Estaba loca. En cuanto
llegábamos a la playa no hacía otra cosa que ponerse a gemir, como si la
estuvieran matando, y a tirar de la correa. Aunque a esas horas no había prácticamente
nadie, te veías obligado a soltarla para que no me confundieran con un
maltratador. Me daba vergüenza pasar por lo que no soy y, al fin y al cabo,
Dazy -que así se llamaba la perra, grande y desgarbada- siempre acababa
volviendo, por muy incontrolable que pudiera parecer en esos momentos. Al
principio me preocupaba, pero con el tiempo, me acostumbré a vagar solo por las
dunas e incluso aprendí a disfrutar de esos ratos. Especialmente cuando había
llovido por la noche y la arena estaba crujiente, salpicada por las gotas, o
cuando las huellas de las gaviotas quedaban a la vista en la arena aun humedecida por las olas.
Octubre se acercaba por el
este con nubes de tormenta. Volví sobre mis pasos, jugando a pisar mis propias
huellas. Cuando llegué a la vereda del camino busque a Dazy con la mirada. Ni
rastro. Normal. Va a su rollo. A veces me pregunto quién es el dueño de quién. Decía
Carlos Marx que la riqueza no consiste en poseer muchas propiedades sino de
disponer del propio tiempo. Si es así, mi perra es la más rica del mundo.

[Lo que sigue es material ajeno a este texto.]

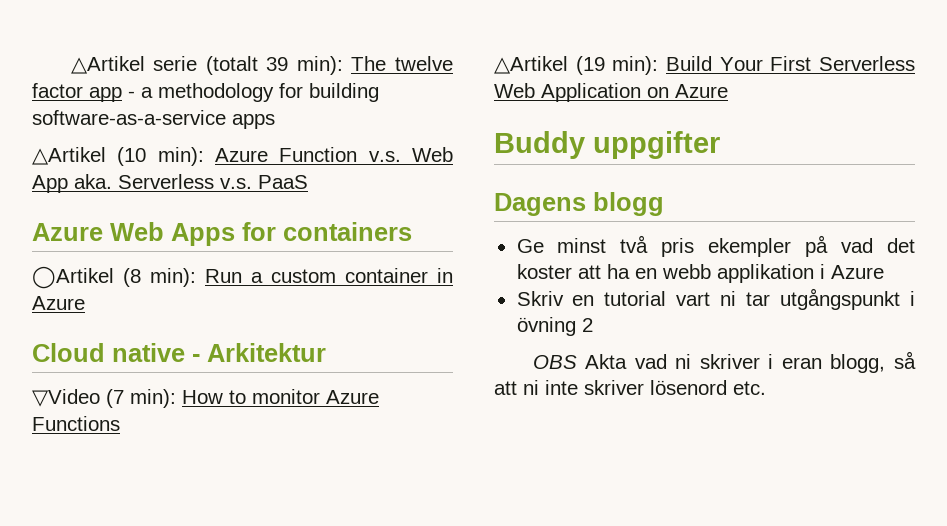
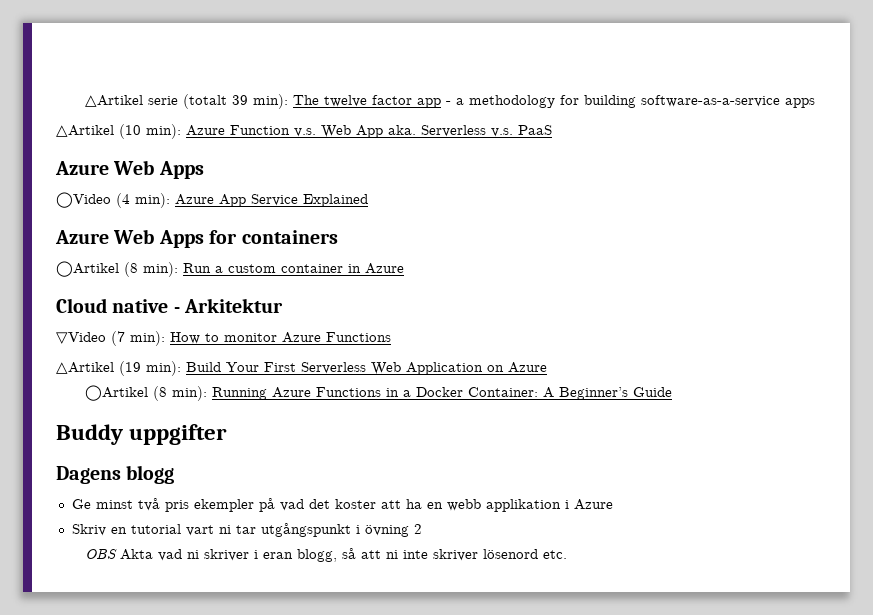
(235, 234) none -> [56,192,368,208] [55,229,204,248] // ◯Video (4 min): Azure App Service Explained // Azure Web Apps
(728, 91) none -> [84,385,672,401] // ◯Artikel (8 min): Running Azure Functions in a Docker Container: A Beginner’s Guide

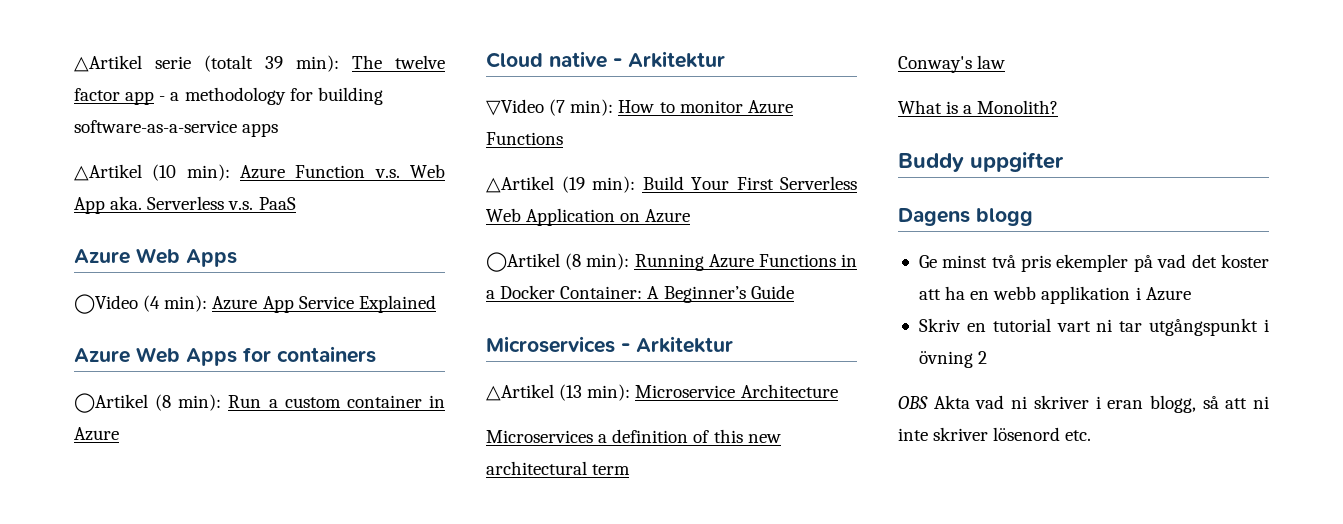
(672, 392) none -> [486,336,733,353] [486,384,838,401] [486,429,781,443] [486,461,631,475] [898,55,1006,73] [898,100,1059,114] // Microservices - Arkitektur // △Artikel (13 min): Microservice Architecture // Microservices a definition of this new architectural term // Conway's law // What is a Monolith?

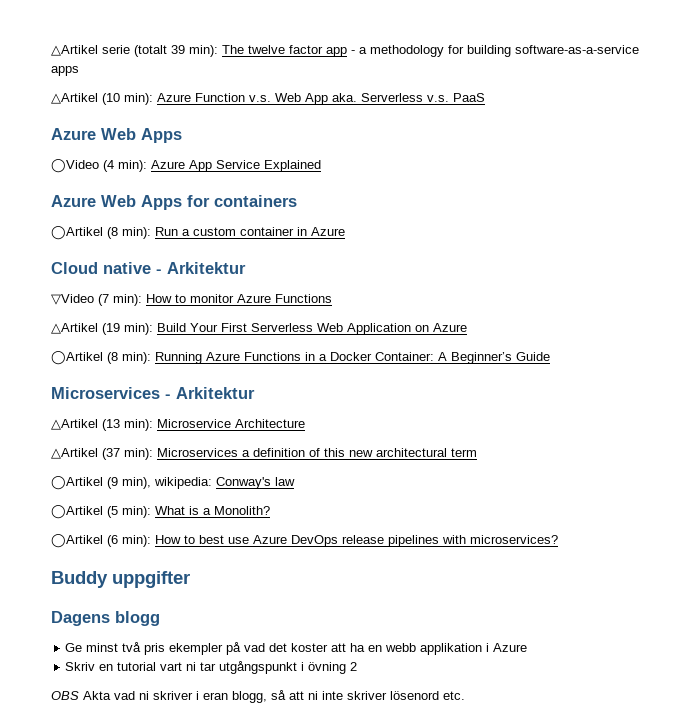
(838, 391) none -> [51,448,153,460] △Artikel (37 min):
(631, 469) none -> [51,476,212,490] ◯Artikel (9 min), wikipedia:
(1006, 62) none -> [51,505,151,519] ◯Artikel (5 min):
(1059, 107) none -> [51,534,558,548] // ◯Artikel (6 min): How to best use Azure DevOps release pipelines with microservices?

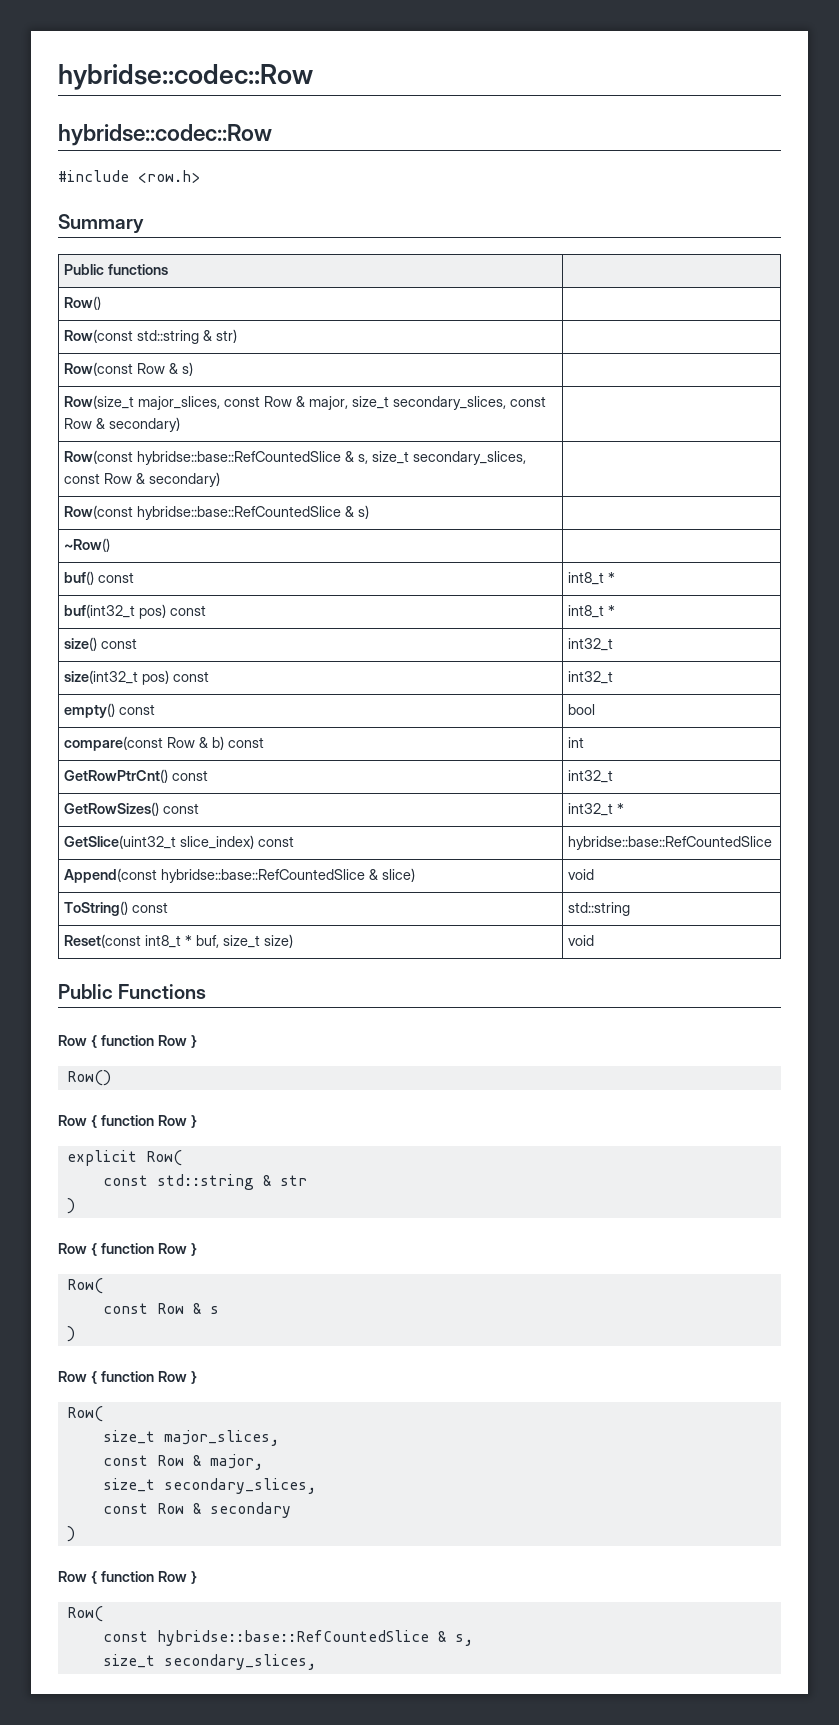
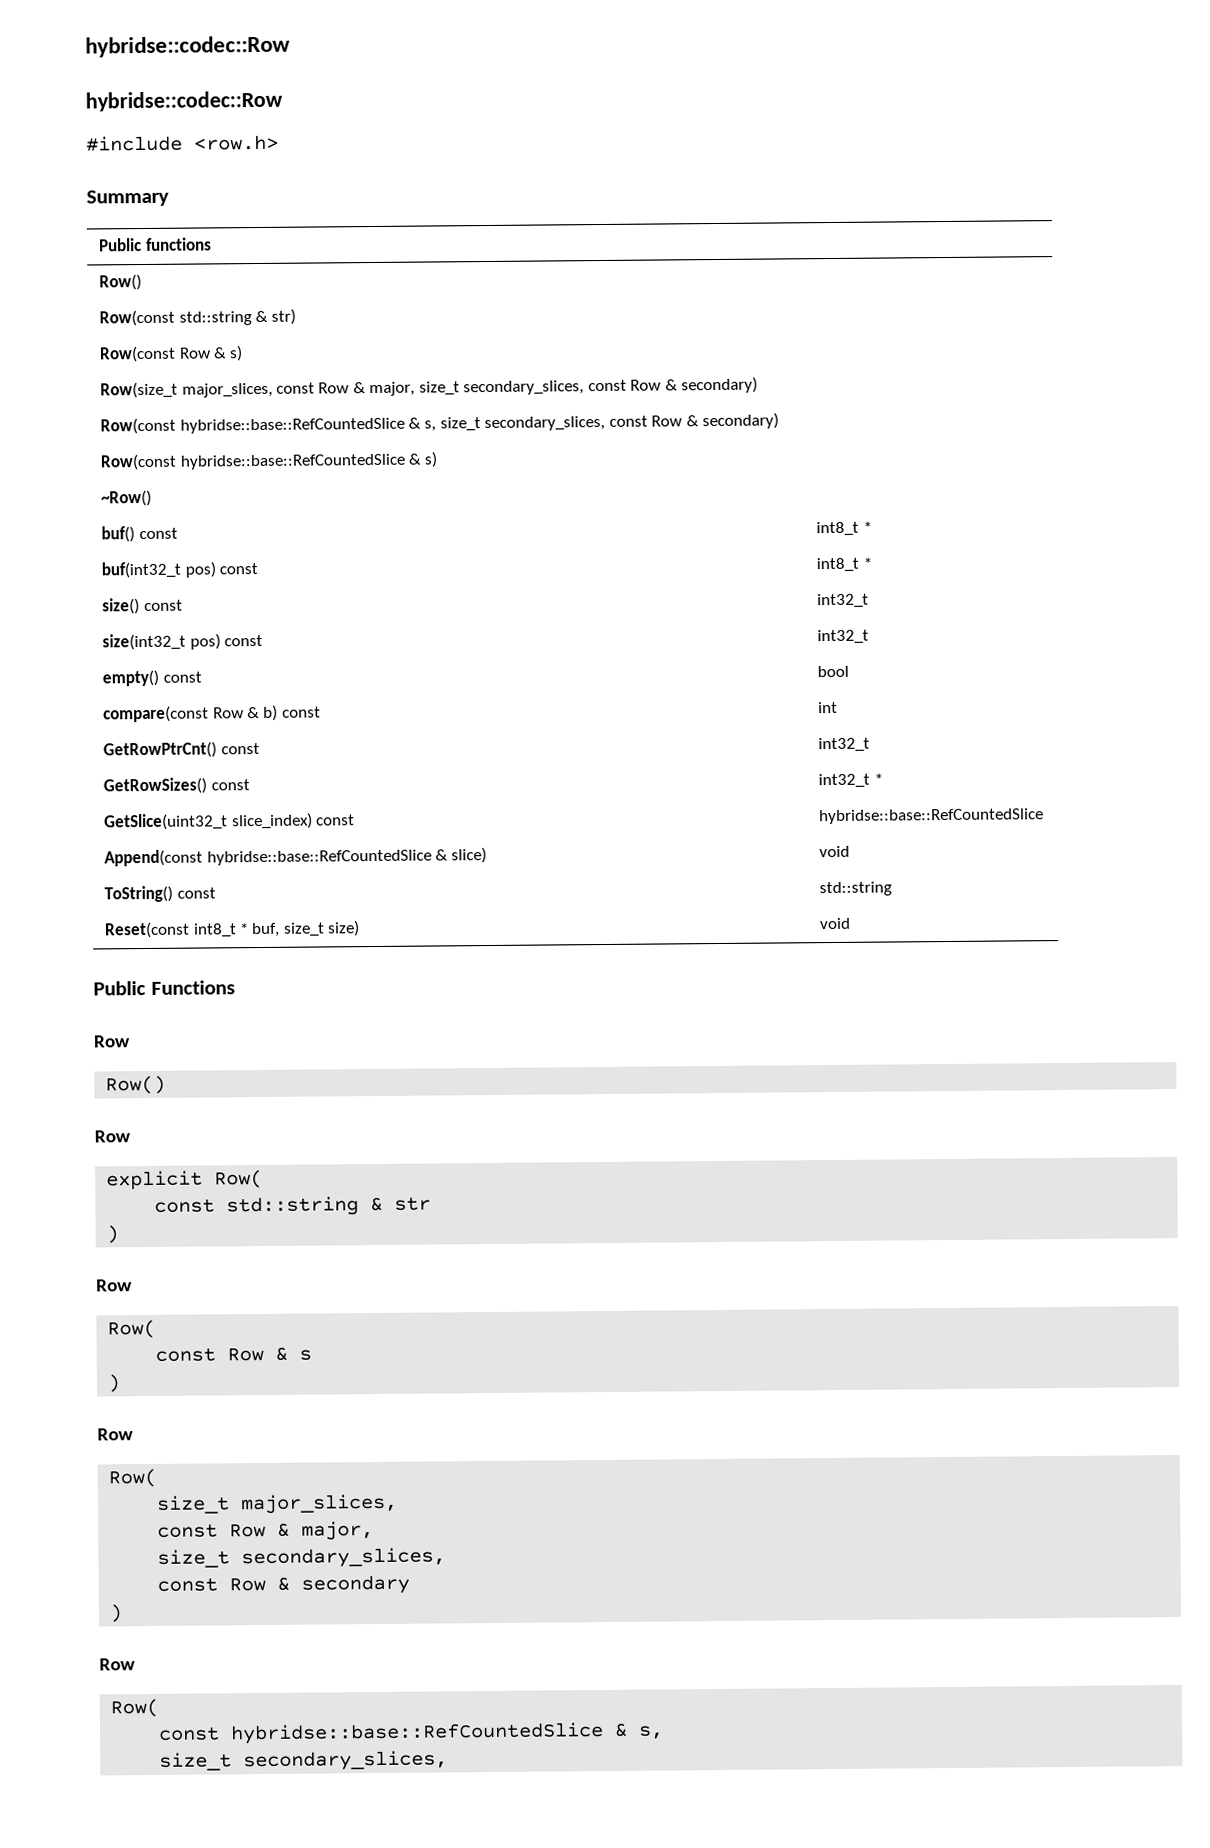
[90,1035,197,1048] [66,1070,111,1086] [58,1115,197,1128] { function Row } // Row() // Row { function Row } -> [105,1075,167,1095] [94,1130,131,1143] // Row() // Row
[90,1243,197,1256] { function Row } -> (133, 1285) none
[90,1371,197,1384] { function Row } -> (134, 1434) none
[90,1571,197,1584] { function Row } -> (136, 1664) none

Correr, comer y dormir… y mirarme desde su manta en el rincón del salón. Miré a
mi alrededor, pero en esa playa desierta solo se distinguía a lo lejos un
velero, que corría a refugiarse en el puerto antes de que estallara la tormenta
que se avecinaba.
Ya pensaba que iba a calarme
hasta los huesos cuando apareció la perra, moviendo el rabo y con la lengua
fuera. Venía acompañada de ese par de perros vagabundos que nunca terminan de
acercarse ni se dejan tocar por ninguno de los humanos que frecuentamos la
playa.
La libertad debe ser eso: no
depender de nadie ni sucumbir a las tentaciones.